Apologies for the ignorance on my part, but this project sounds interesting, and I'd be curious to know how you're thinking about executing it. If you're trying to demonstrate a correlative effect, I'd assume you'd be using statistics?

 

It seems as though the available data sets would be very limiting (perhaps some measure of "severe weather events" and non-communicable disease rates among different subgroups of the population? I assume you've ruled out changes in global temperature since it has been stagnant/declining for the past 15 years or so, and you mentioned the rates of non-communicable disease are rising).

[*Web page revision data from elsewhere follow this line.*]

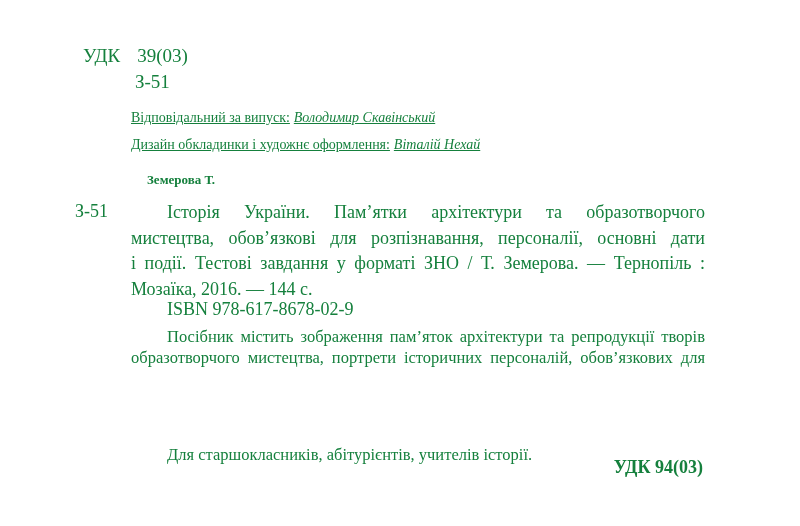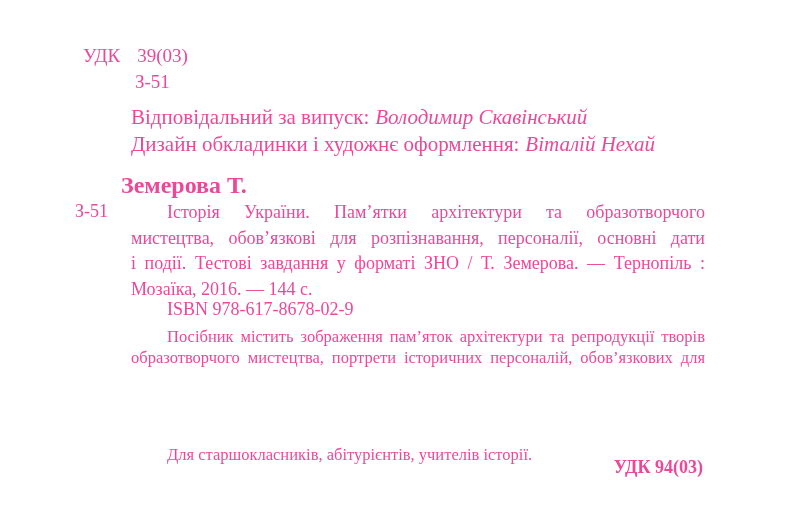--- a/index.html
+++ b/index.html
@@ -12,7 +12,7 @@
     width: 800px;
     height: 526px;
     background: #ffffff;
-    color: #ec4899;
+    color: #15803d;
     font-family: "Liberation Serif", "DejaVu Serif", serif;
     overflow: hidden;
   }

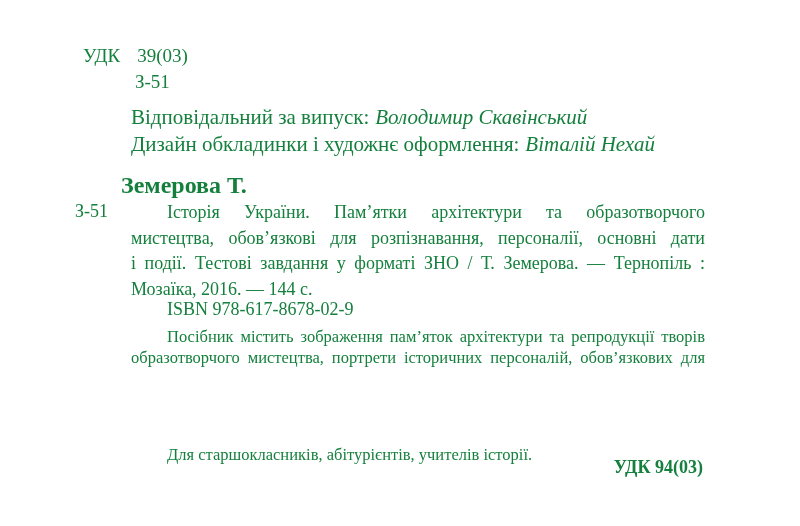--- a/index.html
+++ b/index.html
@@ -24,7 +24,7 @@
   .udc-code { margin-left: 52px; margin-top: 2px; }
 
   
-  .credits { left: 131px; top: 104px; font-size: 21px; line-height: 27px; }
+  .credits { left: 131px; top: 104px; font-size: 14px; line-height: 27px; text-decoration: underline; }
   .credit-name { font-style: italic; margin-left: 0.28em; }
 
   

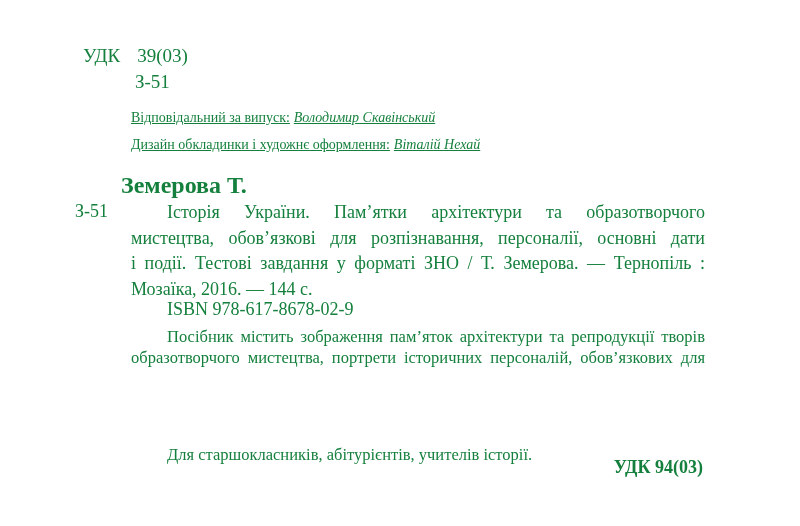--- a/index.html
+++ b/index.html
@@ -28,7 +28,7 @@
   .credit-name { font-style: italic; margin-left: 0.28em; }
 
   
-  .author { left: 121px; top: 172px; font-size: 24px; font-weight: bold; }
+  .author { left: 147px; top: 172px; font-size: 13px; font-weight: bold; }
 
   
   .record-code { left: 75px; top: 201px; font-size: 18px; }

If we're operating under the assumption that rates of these non-communicable diseases are increasing (possibly namely due to easier access to foods and/or worsening consumer behaviors), and we assume that measures of climate change are increasing (frankly whether it's due to natural climate change, human aggravated climate change, or selective usage of data), then I can imagine demonstrating a statistically significant correlation based on a basic linear model with a small set of variables.

 

If you don't mind, I'd be interested to know where you'd take it from there; it seems as though the correlation would disappear with the inclusion of other factors, and that even if there is a correlation, it might be a vacuous result without additional context. Sorry for the follow-up questions and the stream-of-consciousness post, but the topic(s) seem interesting.